Obwohl aus dem Urteil für das Internationales Gesellschaftsrecht und Konzernrecht keine direkten Auswirkungen drohen, könnten seine mittelbaren Auswirkungen verheerend ausfallen und sind derzeit noch nicht absehbar. Denn es hat sowohl die deutschen als auch die europäischen Organe in einen unauflösbaren Kompetenzkonflikt getrieben, aus dem es rechtlich keinen Ausweg gibt. Denn weder sind deutscher Bundestag, Bundesregierung oder auch die Bundesbank befugt, die Auslegung des GG durch das BVerfG offen zu missachten, noch können EuGH oder EZB den „Anweisungen“ aus Karlsruhe Folge leisten. Dies würde nicht nur – wie es der Vorsitzende Richter am BGH Meier-Beck formulierte – das Ende der EU als rechtlich verfasste Gemeinschaft europäischer Demokratien bedeuten, sondern auch aus politischer Sicht den aufgrund vergangener Erfahrungen gemachten Eindruck einer Vorzugsbehandlung deutscher Institutionen auf EU-Ebene à la „am deutschen Wesen soll Europa genesen“ in anderen Mitgliedstaaten verstärken, so zu neuerlichen Absatzbewegungen ähnlich dem Brexit führen und zudem rechtsstaatsfeindliche Tendenzen in der Gerichtsbarkeit anderer Mitgliedstaaten bestärken, dem EuGH in welchem Rechtsgebiet auch immer die Gefolgschaft unter Berufung auf nationalstaatliche Verfassungsgrundsätze zu verweigern.
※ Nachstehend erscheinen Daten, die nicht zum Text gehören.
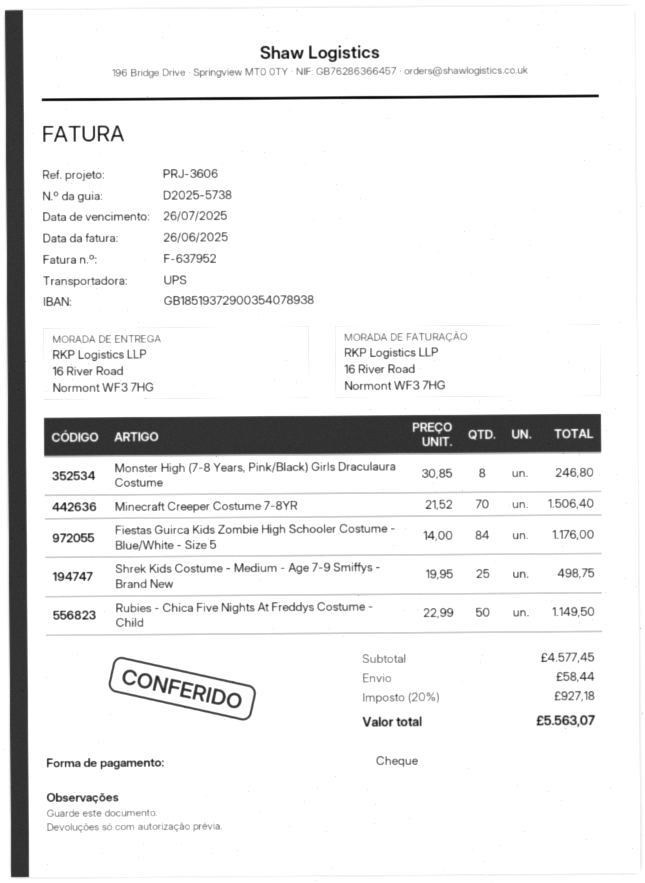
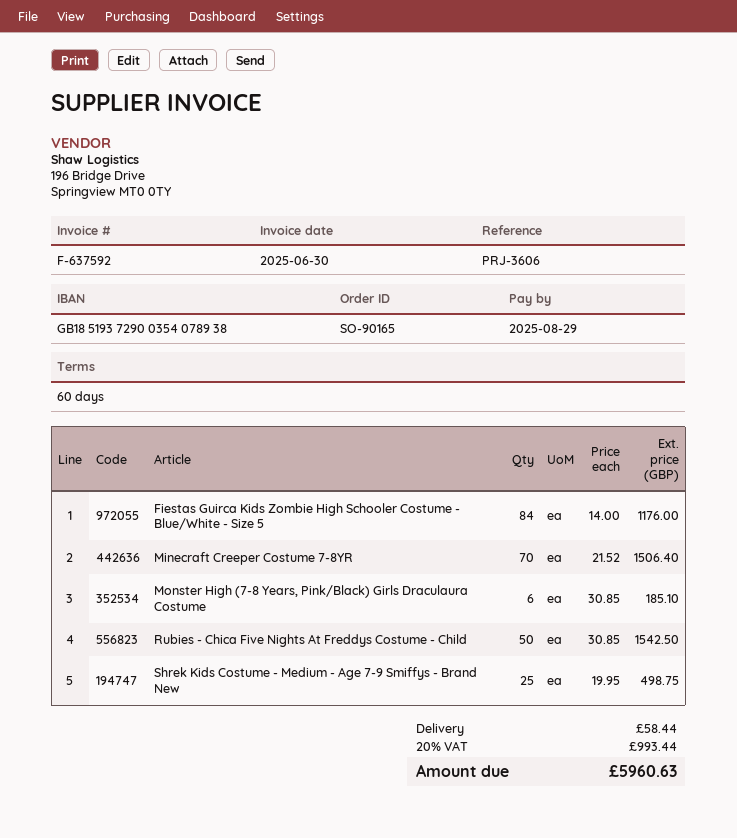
invoice number: F-637952 -> F-637592
invoice date: 2025-06-26 -> 2025-06-30
due date: 2025-07-26 -> 2025-08-29
Monster High (7-8 Years, Pink/Black) Girls Draculaura Costume: 8 x 30.85 = 246.80 -> 6 x 30.85 = 185.10
Rubies - Chica Five Nights At Freddys Costume - Child: 50 x 22.99 = 1149.50 -> 50 x 30.85 = 1542.50
tax: 20% = 927.18 -> 20% = 993.44
total: 5563.07 -> 5960.63

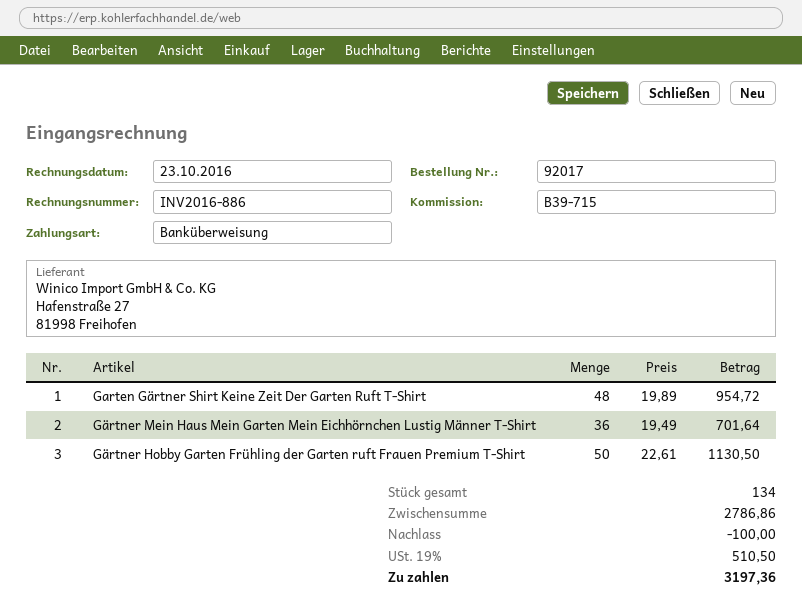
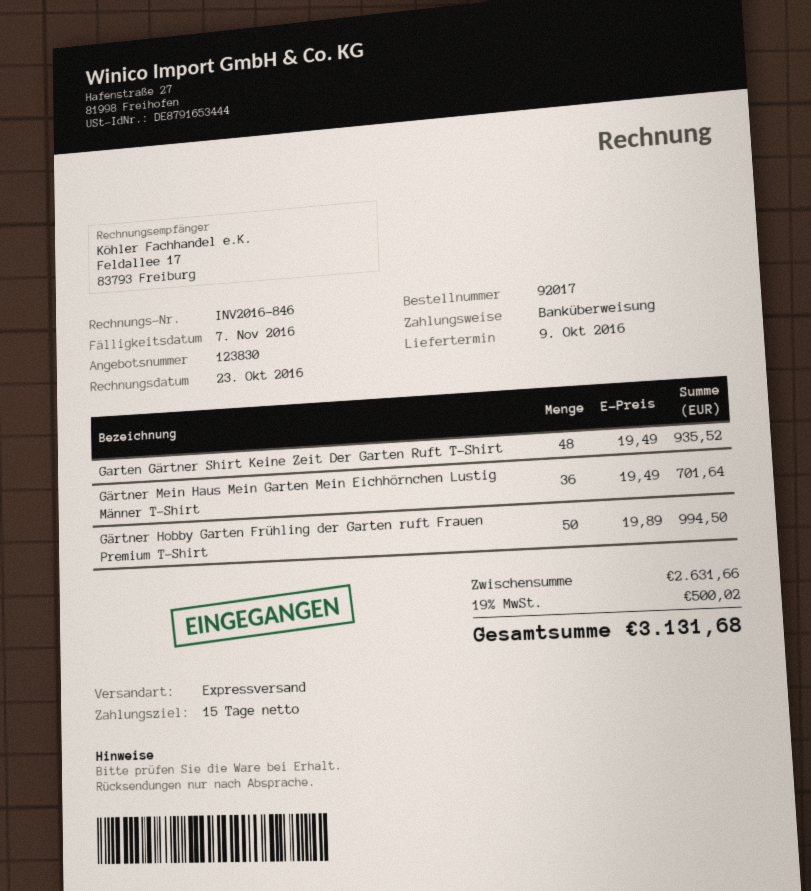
invoice number: INV2016-886 -> INV2016-846
Garten Gärtner Shirt Keine Zeit Der Garten Ruft T-Shirt: 48 x 19.89 = 954.72 -> 48 x 19.49 = 935.52
Gärtner Hobby Garten Frühling der Garten ruft Frauen Premium T-Shirt: 50 x 22.61 = 1130.50 -> 50 x 19.89 = 994.50
subtotal: 2786.86 -> 2631.66
discount: 100.00 -> none
tax: 19% = 510.50 -> 19% = 500.02
total: 3197.36 -> 3131.68

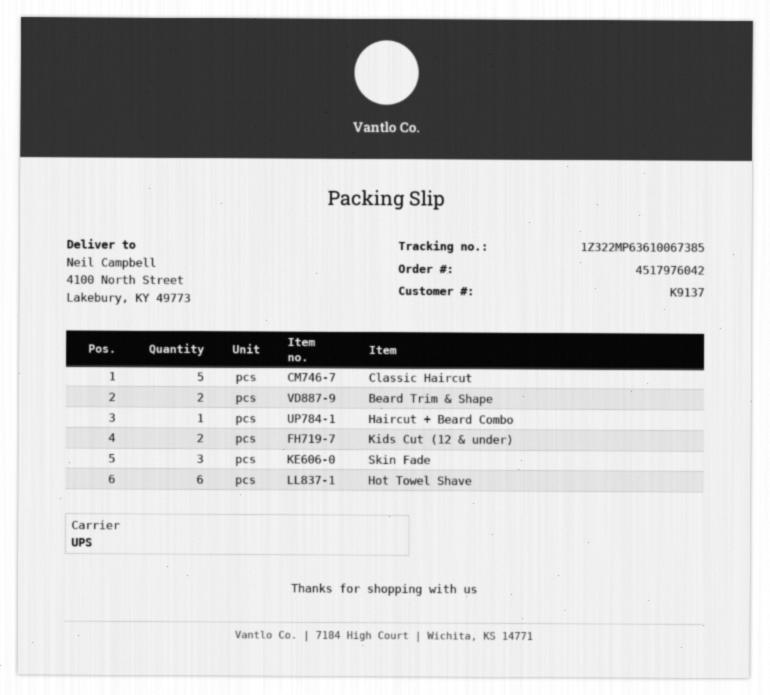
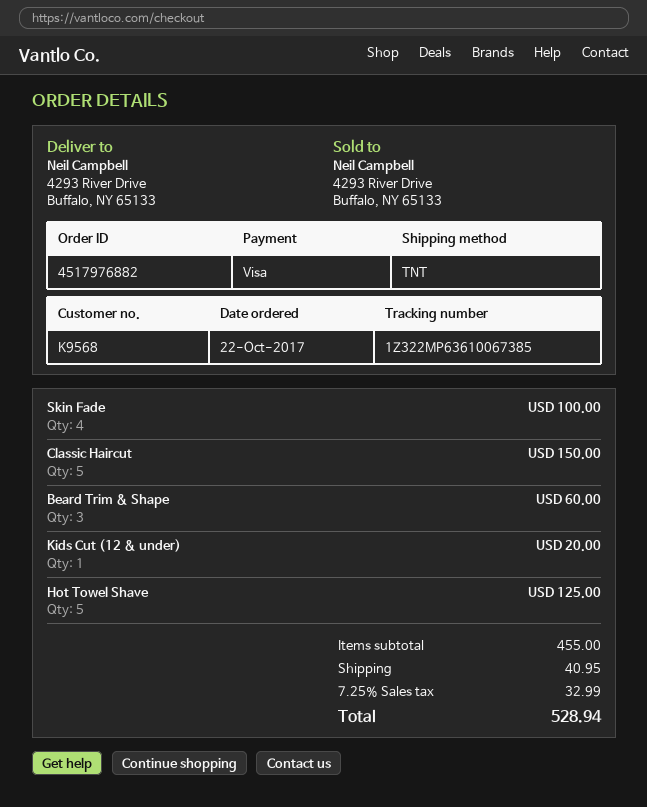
order number: 4517976042 -> 4517976882
customer number: K9137 -> K9568
shipping method: UPS -> TNT
ship to: 4100 North Street, Lakebury, KY 49773 -> 4293 River Drive, Buffalo, NY 65133
Beard Trim & Shape: 2 -> 3
Haircut + Beard Combo: 1 -> none
Kids Cut (12 & under): 2 -> 1
Skin Fade: 3 -> 4
Hot Towel Shave: 6 -> 5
Es bleibt folglich auch für das Internationales Gesellschaftsrecht nur zu hoffen, dass der Konflikt im Wege der Kooperation unter Gesichtswahrung für alle Beteiligten beigelegt werden kann. Dies in erster Linie durch eine Rücknahme seiner Rechtsprechung durch das Verfassungsgericht in einer künftigen Verfassungsbeschwerde, als auch seitens der EZB durch eine stärkere Offenlegung der Begründung ihrer Geldpolitik, selbstredend ohne Einschränkung ihrer Unabhängigkeit. Denn letztendlich kann man sich dem Eindruck nicht erwehren, dass es dem BVerfG hauptsächlich darauf ankam, einer expansiven Geldpolitik den Riegel vorzuschieben, nicht jedoch, das Unionsrecht abzuschaffen oder den EuGH zu desavourieren.